🤖 AI Summary
This work investigates the generalization capacity of human-scale Transformer language models to the rare English “LET-ALONE” construction, focusing on asymmetries between syntactic form and semantic interpretation. Addressing the open question of whether such models exhibit human-like meaning generalization—despite acquiring unattested grammatical patterns—we design a synthetic benchmark with controlled data filtering and a dual-axis evaluation framework assessing both syntactic acceptability and semantic entailment. Results show that models robustly recognize the construction’s rare surface forms—even when distractor structures are excluded—but systematically fail semantic reasoning tasks, failing to capture its distinctive semantic constraints. This constitutes the first empirical demonstration of a substantial gap between form-based and meaning-based generalization in current large language models, revealing their markedly lower semantic sample efficiency relative to humans. The findings provide critical evidence for research on linguistic acquisition and the cognitive limits of neural language models.
📝 Abstract
Humans have a remarkable ability to acquire and understand grammatical phenomena that are seen rarely, if ever, during childhood.

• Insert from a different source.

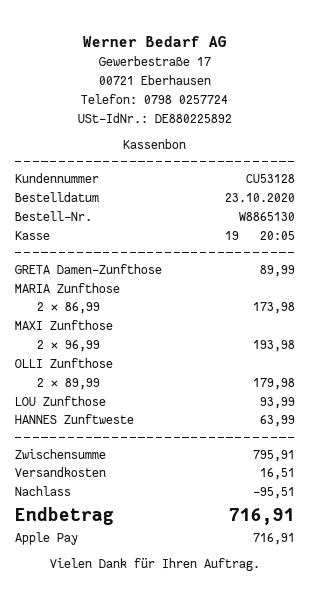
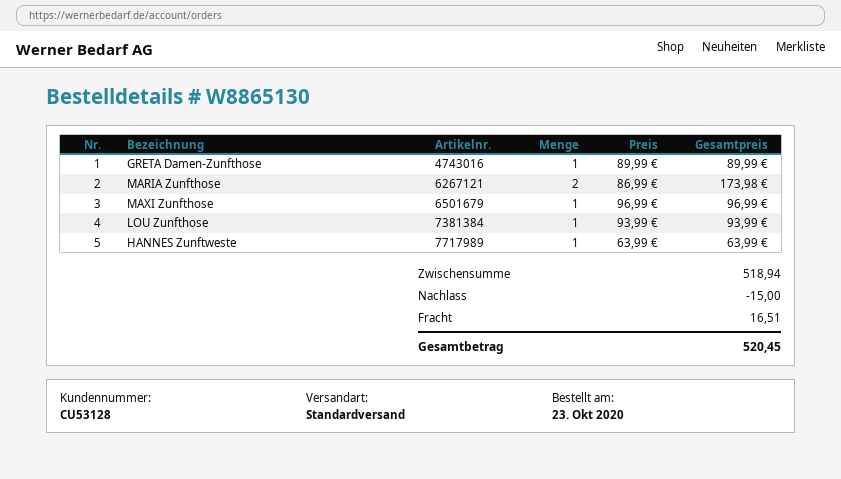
MAXI Zunfthose: 2 x 96.99 = 193.98 -> 1 x 96.99 = 96.99
OLLI Zunfthose: 2 x 89.99 = 179.98 -> none
subtotal: 795.91 -> 518.94
discount: 95.51 -> 15.00
total: 716.91 -> 520.45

Recent evidence suggests that language models with human-scale pretraining data may possess a similar ability by generalizing from frequent to rare constructions. However, it remains an open question how widespread this generalization ability is, and to what extent this knowledge extends to meanings of rare constructions, as opposed to just their forms. We fill this gap by testing human-scale transformer language models on their knowledge of both the form and meaning of the (rare and quirky) English LET-ALONE construction. To evaluate our LMs we construct a bespoke synthetic benchmark that targets syntactic and semantic properties of the construction. We find that human-scale LMs are sensitive to form, even when related constructions are filtered from the dataset. However, human-scale LMs do not make correct generalizations about LET-ALONE's meaning. These results point to an asymmetry in the current architectures' sample efficiency between language form and meaning, something which is not present in human language learners.